As they escorted me from the kitchen back to my cell, I watched old scabies-ridden women scraping up scraps of onions and cabbage from the courtyard. The keepers’ foetid odour snagged in my nostrils and sweat dripped into my eyes. I ran my furry tongue over dry lips.
‘That Diamond Necklace trial is over,’ the fat keeper said.
‘What happened?’ asked the other, thin one.
‘It’s all here,’ the fat one said, flapping the newspaper about with the hand not restraining me. ‘Front page news!’
‘Well, read it to me, man,’ the thin one said.
The fat keeper thrust his newspaper at him. ‘You read it.’
‘I can read,’ I said. ‘I’ll tell you what it says.’
The fat one shoved his paper at me. ‘Go on then, smart whore.’
‘“In a sensational trial the thirty-year old con artist and brains behind the Diamond Necklace Affair, Jeanne de Valois-Saint-Rémy, Comtesse de la Motte, was condemned to be whipped and branded in public, then interred for life in the Prison Quarter of la Salpêtrière”,’
I read. ‘“After having accepted the
Parlement de Paris
as judges, the Cardinal de Rohan was acquitted, and exiled by the King. The prostitute Nicole Leguay d’Oliva and the charlatan, Cagliostro, were also acquitted. In his absence, after his probable escape to England with the necklace, Jeanne’s husband, Count Nicolas de la Motte was condemned to the galleys for life.”’
The following day, the asylum quaked with two pieces of news. Firstly, a new Sister Superior had been appointed.
‘Some rich old bitch,’ Agathe said.
‘
Only the wealthy and well-connected get that position,’
Marie-Françoise said with a sneer.
The other news rippling through the dormitories was of the famous Jeanne de Valois-Saint-Rémy, and her pending imprisonment in la Salpêtrière’s Prison Quarter.
‘They say she fought so hard when they whipped her that five torturers had to hold her,’ Julie said.
‘And she writhed about so, the hot iron slipped and they burned the
voleuse
“V” into her breast instead of her shoulder,’ Toinette said.
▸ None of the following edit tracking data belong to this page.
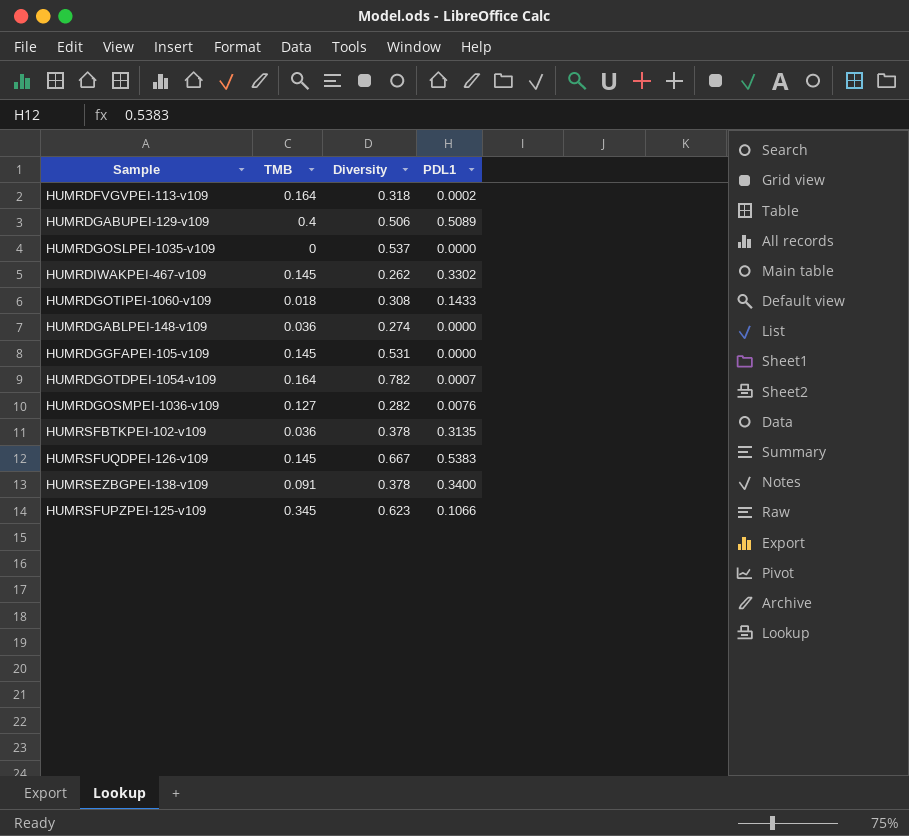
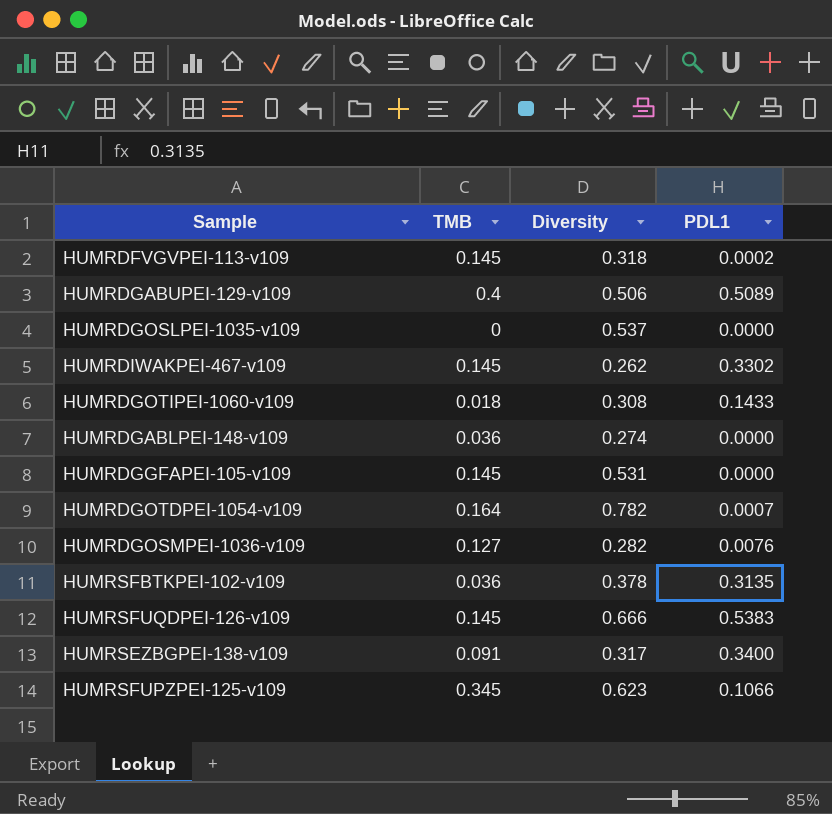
HUMRDFVGVPEI-113-v109 | TMB: 0.164 -> 0.145
HUMRSFUQDPEI-126-v109 | Diversity: 0.667 -> 0.666
HUMRSEZBGPEI-138-v109 | Diversity: 0.378 -> 0.317

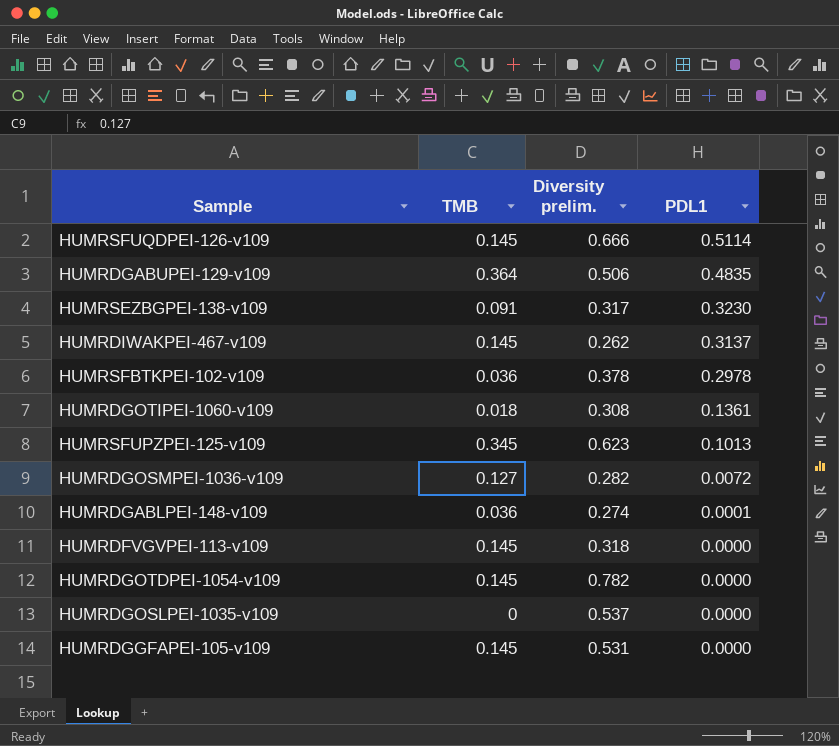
row order: none -> PDL1 descending
column name: Diversity -> Diversity prelim.
HUMRSFUQDPEI-126-v109 | PDL1: 0.5383 -> 0.5114
HUMRDGABUPEI-129-v109 | TMB: 0.4 -> 0.364
HUMRDGABUPEI-129-v109 | PDL1: 0.5089 -> 0.4835
HUMRSEZBGPEI-138-v109 | PDL1: 0.3400 -> 0.3230
HUMRDIWAKPEI-467-v109 | PDL1: 0.3302 -> 0.3137
HUMRSFBTKPEI-102-v109 | PDL1: 0.3135 -> 0.2978
HUMRDGOTIPEI-1060-v109 | PDL1: 0.1433 -> 0.1361
HUMRSFUPZPEI-125-v109 | PDL1: 0.1066 -> 0.1013
HUMRDGOSMPEI-1036-v109 | PDL1: 0.0076 -> 0.0072
HUMRDGABLPEI-148-v109 | PDL1: 0.0000 -> 0.0001
HUMRDFVGVPEI-113-v109 | PDL1: 0.0002 -> 0.0000
HUMRDGOTDPEI-1054-v109 | TMB: 0.164 -> 0.145
HUMRDGOTDPEI-1054-v109 | PDL1: 0.0007 -> 0.0000

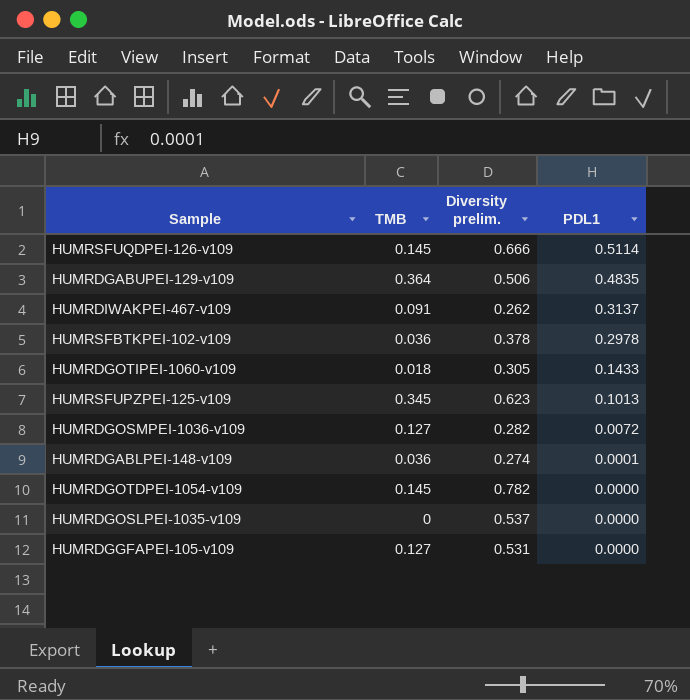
row HUMRSEZBGPEI-138-v109: 0.091 | 0.317 | 0.3230 -> none
row HUMRDFVGVPEI-113-v109: 0.145 | 0.318 | 0.0000 -> none
HUMRDIWAKPEI-467-v109 | TMB: 0.145 -> 0.091
HUMRDGOTIPEI-1060-v109 | Diversity prelim.: 0.308 -> 0.305
HUMRDGOTIPEI-1060-v109 | PDL1: 0.1361 -> 0.1433
HUMRDGGFAPEI-105-v109 | TMB: 0.145 -> 0.127

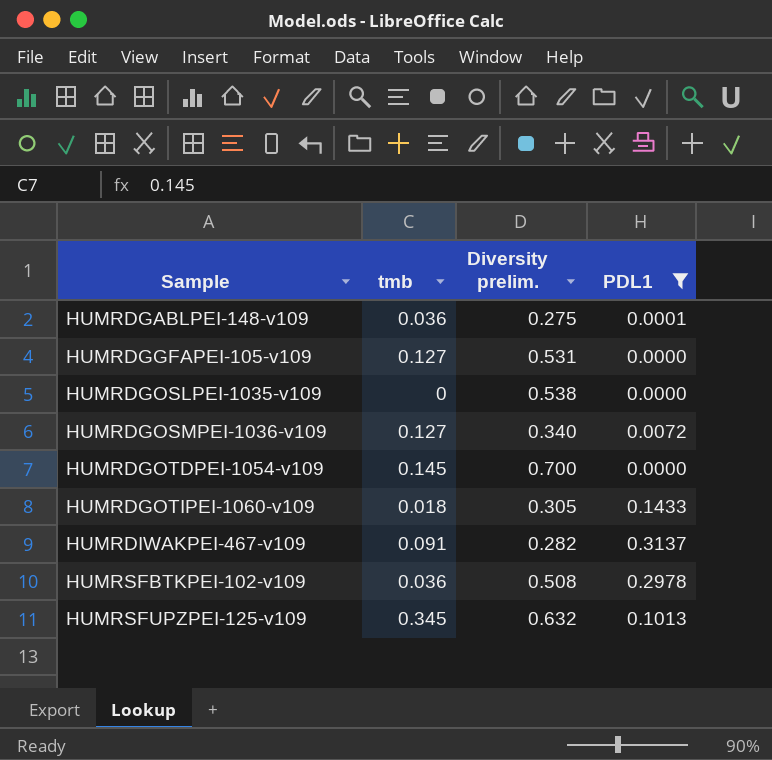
filter: none -> PDL1 <= 0.3137
row order: PDL1 descending -> Sample ascending
column name: TMB -> tmb
HUMRDGABLPEI-148-v109 | Diversity prelim.: 0.274 -> 0.275
HUMRDGOSLPEI-1035-v109 | Diversity prelim.: 0.537 -> 0.538
HUMRDGOSMPEI-1036-v109 | Diversity prelim.: 0.282 -> 0.340
HUMRDGOTDPEI-1054-v109 | Diversity prelim.: 0.782 -> 0.700
HUMRDIWAKPEI-467-v109 | Diversity prelim.: 0.262 -> 0.282
HUMRSFBTKPEI-102-v109 | Diversity prelim.: 0.378 -> 0.508
HUMRSFUPZPEI-125-v109 | Diversity prelim.: 0.623 -> 0.632

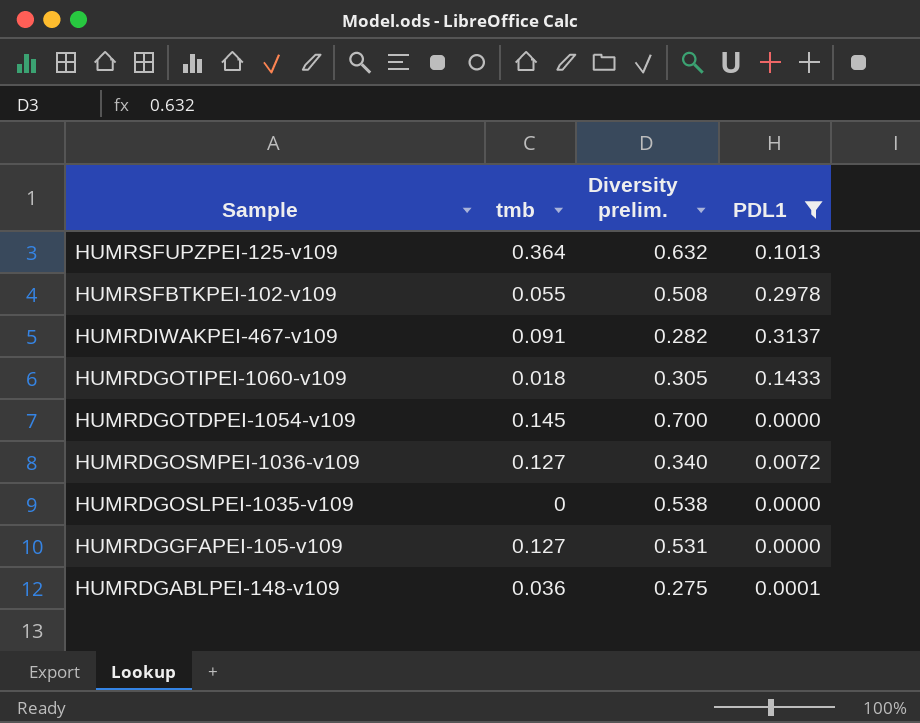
row order: Sample ascending -> Sample descending
HUMRSFUPZPEI-125-v109 | tmb: 0.345 -> 0.364
HUMRSFBTKPEI-102-v109 | tmb: 0.036 -> 0.055

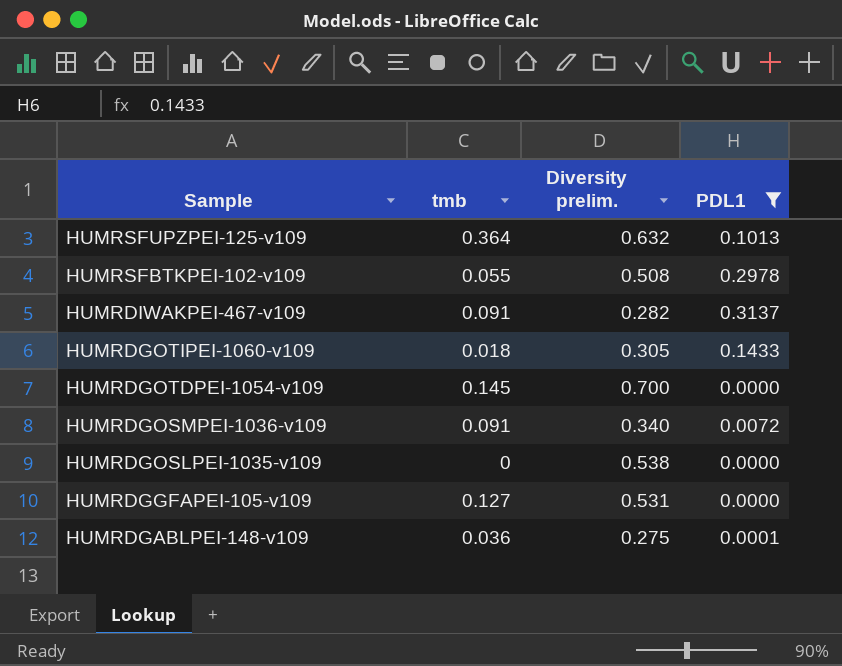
HUMRDGOSMPEI-1036-v109 | tmb: 0.127 -> 0.091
‘Bet she’s still got them diamonds,’ Agathe said. ‘I don’t think she’ll mind sharing some with me,
n’est-ce pas
, Victoire?’
‘Or she sold them and we’ll get a load of sous out of her,’ Marie-Françoise said. The two women cackled and Agathe hacked a gob of green phlegm at my feet.
But none
of my fellow prisoners got to meet la Comtesse de la Motte.
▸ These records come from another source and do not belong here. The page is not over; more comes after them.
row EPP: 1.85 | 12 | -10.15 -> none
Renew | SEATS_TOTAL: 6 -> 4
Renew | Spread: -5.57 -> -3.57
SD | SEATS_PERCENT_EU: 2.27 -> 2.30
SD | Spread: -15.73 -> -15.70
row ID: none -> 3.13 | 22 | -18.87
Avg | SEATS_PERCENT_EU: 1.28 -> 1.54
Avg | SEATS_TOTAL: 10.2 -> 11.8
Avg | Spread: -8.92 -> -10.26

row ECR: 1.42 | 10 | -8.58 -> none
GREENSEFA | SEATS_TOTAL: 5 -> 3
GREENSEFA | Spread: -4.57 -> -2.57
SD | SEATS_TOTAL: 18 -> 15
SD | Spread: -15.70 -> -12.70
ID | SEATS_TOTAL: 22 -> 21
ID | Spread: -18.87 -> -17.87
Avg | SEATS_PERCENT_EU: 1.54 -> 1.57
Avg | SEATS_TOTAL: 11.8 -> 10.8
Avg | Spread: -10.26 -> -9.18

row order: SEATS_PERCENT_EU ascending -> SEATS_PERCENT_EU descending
Two keepers came to our dormitory and hauled me away.
‘Where are you taking me?’
The men remained wordless as they hurried me across courtyards into another part of the vast prison, and pushed me into a private cell.
Clothed in a black silk dress, a woman sat on the blanketed bed. How regal she looked, trying to hold her back straight when I knew it must be stinging from the whip burns.
From beneath a dark lace net that covered most of her face, she smiled, stretching one hand out to me.
‘Sister Superior informs me you are an intelligent, literate woman, just as I requested. I am very happy to welcome you as my personal maid, Victoire.’
My hand clamped in the warm grip of the most-talked about woman in the country, I sensed a confidence; a subtle power. Bathed in the dark luminous eyes, I glimpsed a hint of the enigma that shrouded Jeanne de Valois-Saint-Rémy.